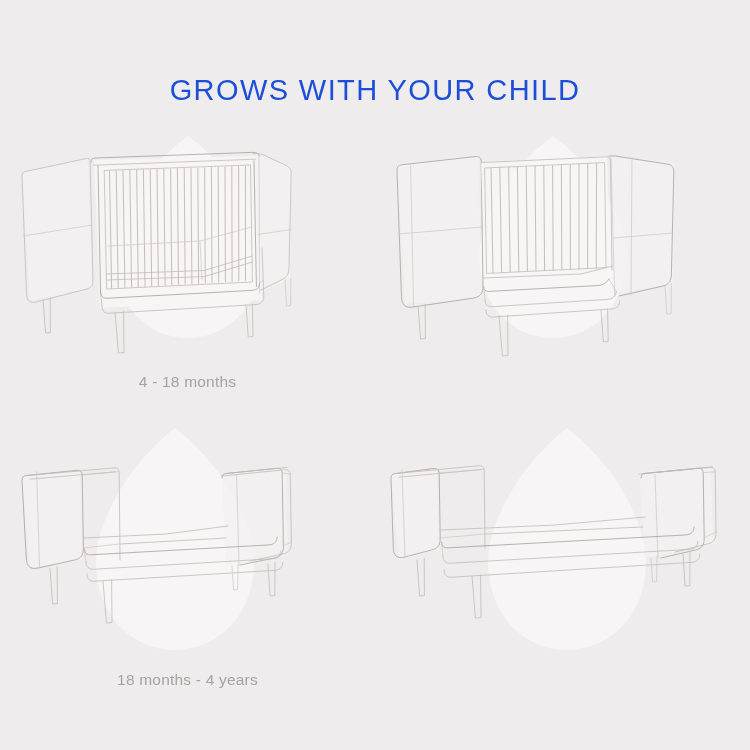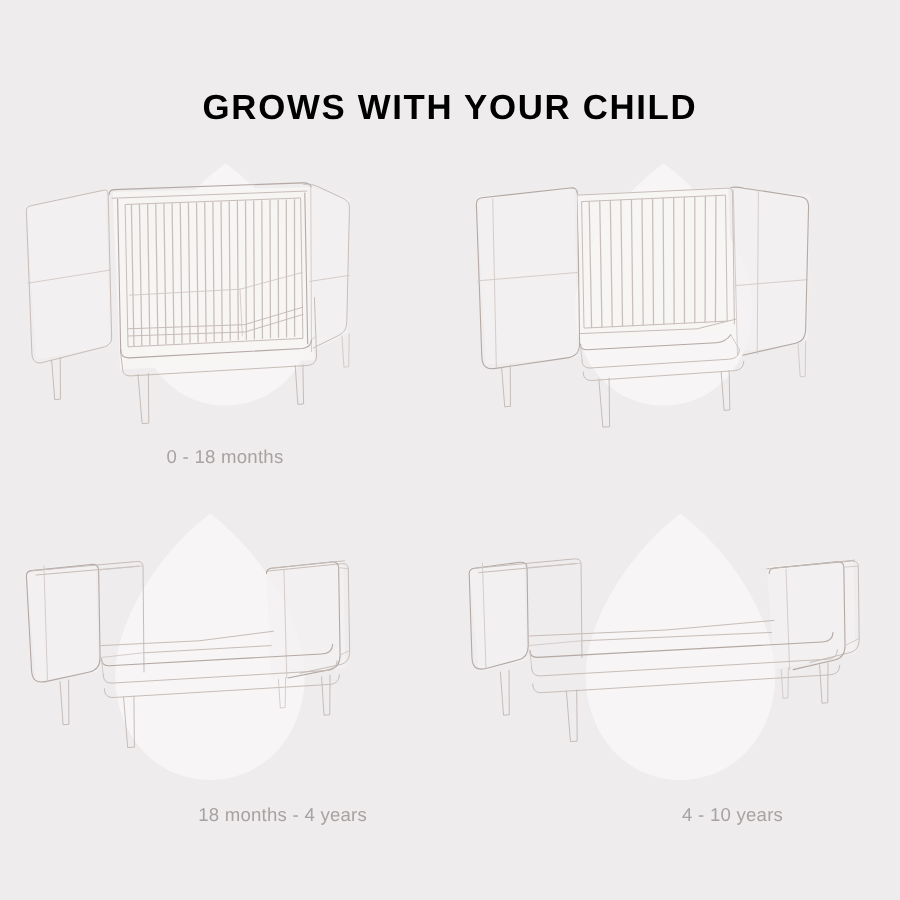--- a/index.html
+++ b/index.html
@@ -23,22 +23,22 @@
 
   
   .title {
     position: absolute;
     top: 74px;
     left: 0;
     width: 750px;
     text-align: center;
     font-size: 29px;
     letter-spacing: 1.4px;
-    color: #000000;
-    font-weight: 700;
+    color: #1d4ed8;
+    font-weight: 400;
     white-space: nowrap;
   }
 
   
   .grid {
     position: absolute;
     top: 128px;
     left: 0;
     width: 750px;
     height: 600px;
@@ -68,21 +68,21 @@
     position: absolute;
     left: 0;
     top: 245px;
     width: 375px;
     text-align: center;
     font-size: 15.5px;
     color: #a8a2a1;
     letter-spacing: 0.2px;
     white-space: nowrap;
   }
-  .stage-row2 .caption { top: 253px; margin-left: 48px; }
+  .stage-row2 .caption { top: 253px; }
 
   
   .ln {
     fill: none;
     stroke: #b3a8a4;
     stroke-width: 0.9;
     stroke-linejoin: round;
     stroke-linecap: round;
   }
   .ln-soft {
@@ -190,21 +190,21 @@
           <path class="ln-light" d="M259.6 155 L263.6 152"></path>
 
           <g>
             <path class="ln-soft" d="M43 172 L45.6 205 L50.4 204.6 L50.2 170"></path>
             <path class="ln-soft" d="M115 184 L118.4 225 L124 224.6 L123.6 183.2"></path>
             <path class="ln-soft" d="M246 176.6 L248.2 209 L253 208.6 L252.4 176"></path>
             <path class="ln-light" d="M285 152 L286.6 178 L290.6 177.6 L291 150.5"></path>
           </g>
         </svg>
       </div>
-      <div class="caption">0 - 18 months</div>
+      <div class="caption">4 - 18 months</div>
     </div>
 
     <div class="stage stage-row1">
       <div class="stage-art">
         <svg viewBox="0 0 375 240" xmlns="http://www.w3.org/2000/svg">
           <path class="blob" d="M178 8 C222 40 252 92 252 128 C252 176 219 210 178 210 C137 210 104 176 104 128 C104 92 134 40 178 8 Z"></path>
 
           <path class="panelfill" d="M22 36 L104 28 L106 170 L30 176 Z"></path>
           <path class="ln" d="M22 42 C22 38.6 23.4 37.2 26.6 36.8 L100 28.6 C104 28.2 106 29.6 106.2 33.4 L108 158 C108.1 165 105.6 168.6 99 170 L38 179 C30 180.2 26.8 177 26.5 169 Z"></path>
           <path class="ln-light" d="M23.2 106 L107 99"></path>
@@ -326,17 +326,16 @@
           <path class="ln-soft" d="M69 152 C69 157 71.6 159.6 77.2 159.2 L316 144.4 C322 144 324.6 141.4 324.8 136.4"></path>
 
           <g>
             <path class="ln-soft" d="M42 142 L44.6 178 L49.4 177.6 L49.2 140.6"></path>
             <path class="ln-soft" d="M97 158 L100.4 200 L106 199.6 L105.6 157"></path>
             <path class="ln-soft" d="M308 136 L310 168 L314.8 167.6 L315 134.6"></path>
             <path class="ln-light" d="M276 140 L277.6 164 L281.6 163.6 L282 138.6"></path>
           </g>
         </svg>
       </div>
-      <div class="caption">4 - 10 years</div>
     </div>
 
   </div>
 </div>
 
 </body></html>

==*==

=== Task requirements ===
Return all the records exactly, excluding images.

=== Response ===
--- a/index.html
+++ b/index.html
@@ -23,22 +23,22 @@
 
   
   .title {
     position: absolute;
     top: 74px;
     left: 0;
     width: 750px;
     text-align: center;
     font-size: 29px;
     letter-spacing: 1.4px;
-    color: #000000;
-    font-weight: 700;
+    color: #1d4ed8;
+    font-weight: 400;
     white-space: nowrap;
   }
 
   
   .grid {
     position: absolute;
     top: 128px;
     left: 0;
     width: 750px;
     height: 600px;
@@ -68,21 +68,21 @@
     position: absolute;
     left: 0;
     top: 245px;
     width: 375px;
     text-align: center;
     font-size: 15.5px;
     color: #a8a2a1;
     letter-spacing: 0.2px;
     white-space: nowrap;
   }
-  .stage-row2 .caption { top: 253px; margin-left: 48px; }
+  .stage-row2 .caption { top: 253px; }
 
   
   .ln {
     fill: none;
     stroke: #b3a8a4;
     stroke-width: 0.9;
     stroke-linejoin: round;
     stroke-linecap: round;
   }
   .ln-soft {
@@ -190,21 +190,21 @@
           <path class="ln-light" d="M259.6 155 L263.6 152"></path>
 
           <g>
             <path class="ln-soft" d="M43 172 L45.6 205 L50.4 204.6 L50.2 170"></path>
             <path class="ln-soft" d="M115 184 L118.4 225 L124 224.6 L123.6 183.2"></path>
             <path class="ln-soft" d="M246 176.6 L248.2 209 L253 208.6 L252.4 176"></path>
             <path class="ln-light" d="M285 152 L286.6 178 L290.6 177.6 L291 150.5"></path>
           </g>
         </svg>
       </div>
-      <div class="caption">0 - 18 months</div>
+      <div class="caption">4 - 18 months</div>
     </div>
 
     <div class="stage stage-row1">
       <div class="stage-art">
         <svg viewBox="0 0 375 240" xmlns="http://www.w3.org/2000/svg">
           <path class="blob" d="M178 8 C222 40 252 92 252 128 C252 176 219 210 178 210 C137 210 104 176 104 128 C104 92 134 40 178 8 Z"></path>
 
           <path class="panelfill" d="M22 36 L104 28 L106 170 L30 176 Z"></path>
           <path class="ln" d="M22 42 C22 38.6 23.4 37.2 26.6 36.8 L100 28.6 C104 28.2 106 29.6 106.2 33.4 L108 158 C108.1 165 105.6 168.6 99 170 L38 179 C30 180.2 26.8 177 26.5 169 Z"></path>
           <path class="ln-light" d="M23.2 106 L107 99"></path>
@@ -326,17 +326,16 @@
           <path class="ln-soft" d="M69 152 C69 157 71.6 159.6 77.2 159.2 L316 144.4 C322 144 324.6 141.4 324.8 136.4"></path>
 
           <g>
             <path class="ln-soft" d="M42 142 L44.6 178 L49.4 177.6 L49.2 140.6"></path>
             <path class="ln-soft" d="M97 158 L100.4 200 L106 199.6 L105.6 157"></path>
             <path class="ln-soft" d="M308 136 L310 168 L314.8 167.6 L315 134.6"></path>
             <path class="ln-light" d="M276 140 L277.6 164 L281.6 163.6 L282 138.6"></path>
           </g>
         </svg>
       </div>
-      <div class="caption">4 - 10 years</div>
     </div>
 
   </div>
 </div>
 
 </body></html>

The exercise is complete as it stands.